**What to work on**
Extract only the lines running from the top of the entries to the line that holds "des Schülers eingeben.". Include that line and omit the pictures.

**Material for this task**
* * * * * * *

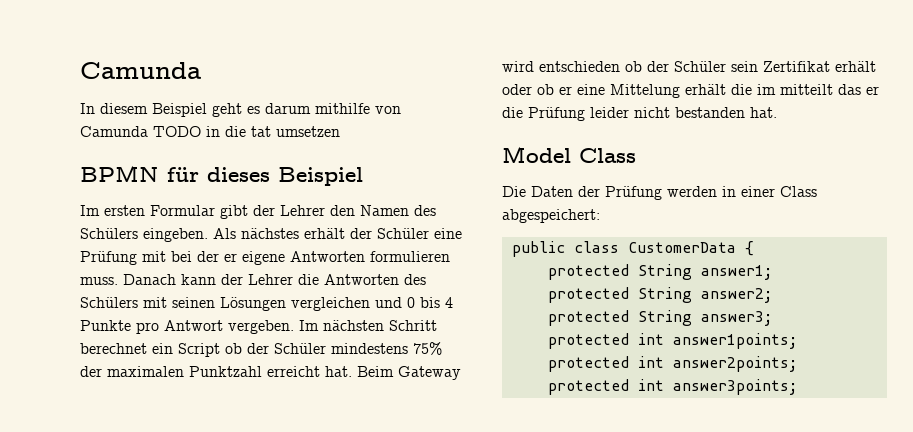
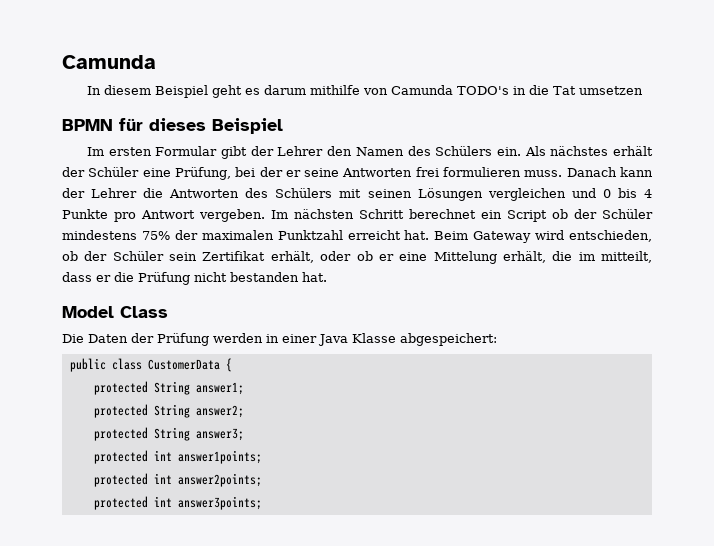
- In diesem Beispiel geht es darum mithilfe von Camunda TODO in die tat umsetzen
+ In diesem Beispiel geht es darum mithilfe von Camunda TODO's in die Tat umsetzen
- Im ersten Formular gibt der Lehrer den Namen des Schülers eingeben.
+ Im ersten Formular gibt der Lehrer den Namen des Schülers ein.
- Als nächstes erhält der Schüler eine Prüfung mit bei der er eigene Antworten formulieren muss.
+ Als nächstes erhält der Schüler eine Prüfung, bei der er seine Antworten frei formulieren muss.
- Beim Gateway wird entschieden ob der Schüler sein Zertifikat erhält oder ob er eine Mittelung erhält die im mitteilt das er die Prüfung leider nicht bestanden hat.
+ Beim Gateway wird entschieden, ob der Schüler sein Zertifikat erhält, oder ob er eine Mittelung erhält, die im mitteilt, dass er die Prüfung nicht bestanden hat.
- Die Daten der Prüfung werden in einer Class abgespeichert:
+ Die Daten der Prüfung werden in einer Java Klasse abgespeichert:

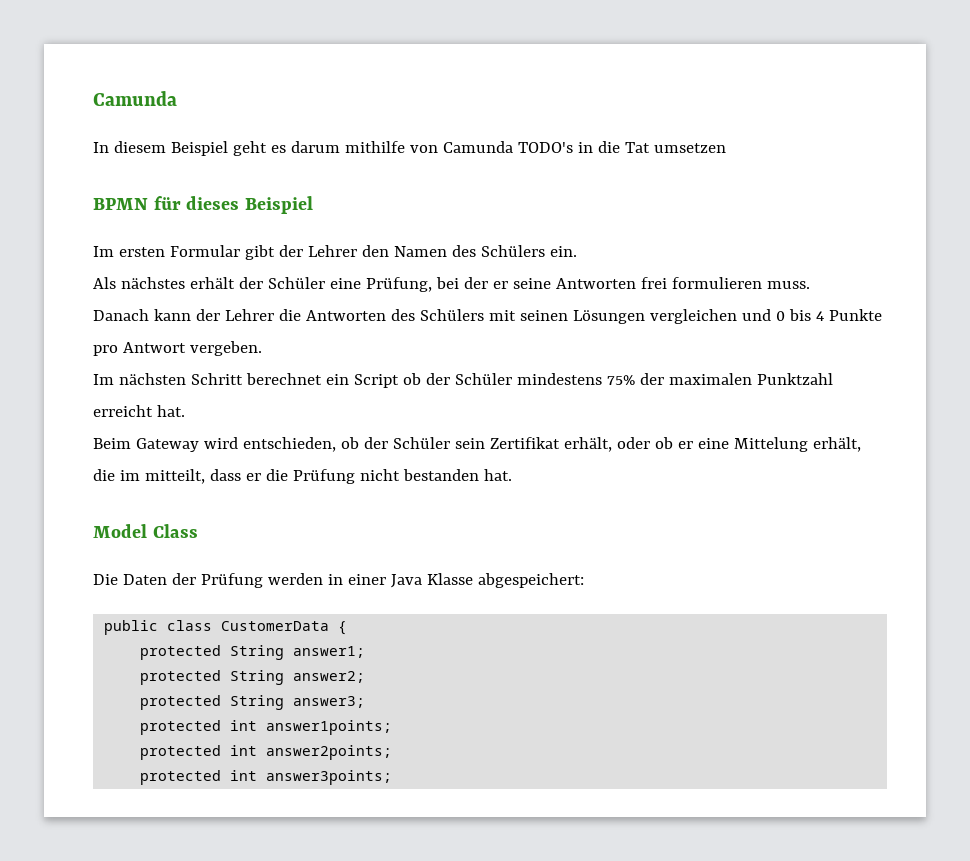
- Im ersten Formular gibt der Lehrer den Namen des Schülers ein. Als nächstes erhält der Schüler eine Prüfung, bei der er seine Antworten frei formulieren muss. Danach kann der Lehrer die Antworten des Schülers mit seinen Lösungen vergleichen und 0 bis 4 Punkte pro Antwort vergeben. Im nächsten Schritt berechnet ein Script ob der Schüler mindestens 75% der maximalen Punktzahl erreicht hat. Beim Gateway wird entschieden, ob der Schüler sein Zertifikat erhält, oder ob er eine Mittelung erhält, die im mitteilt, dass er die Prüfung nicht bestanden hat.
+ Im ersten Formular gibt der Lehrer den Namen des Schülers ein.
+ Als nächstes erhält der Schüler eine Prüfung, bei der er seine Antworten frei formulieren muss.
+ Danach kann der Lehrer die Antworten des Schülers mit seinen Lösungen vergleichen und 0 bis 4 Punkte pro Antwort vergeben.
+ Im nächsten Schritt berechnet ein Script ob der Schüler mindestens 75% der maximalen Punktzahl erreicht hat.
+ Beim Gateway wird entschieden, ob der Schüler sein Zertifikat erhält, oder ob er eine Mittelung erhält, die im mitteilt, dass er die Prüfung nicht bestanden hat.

* * * * * * *

**Expected output**
- In diesem Beispiel geht es darum mithilfe von Camunda TODO in die tat umsetzen
+ In diesem Beispiel geht es darum mithilfe von Camunda TODO's in die Tat umsetzen
- Im ersten Formular gibt der Lehrer den Namen des Schülers eingeben.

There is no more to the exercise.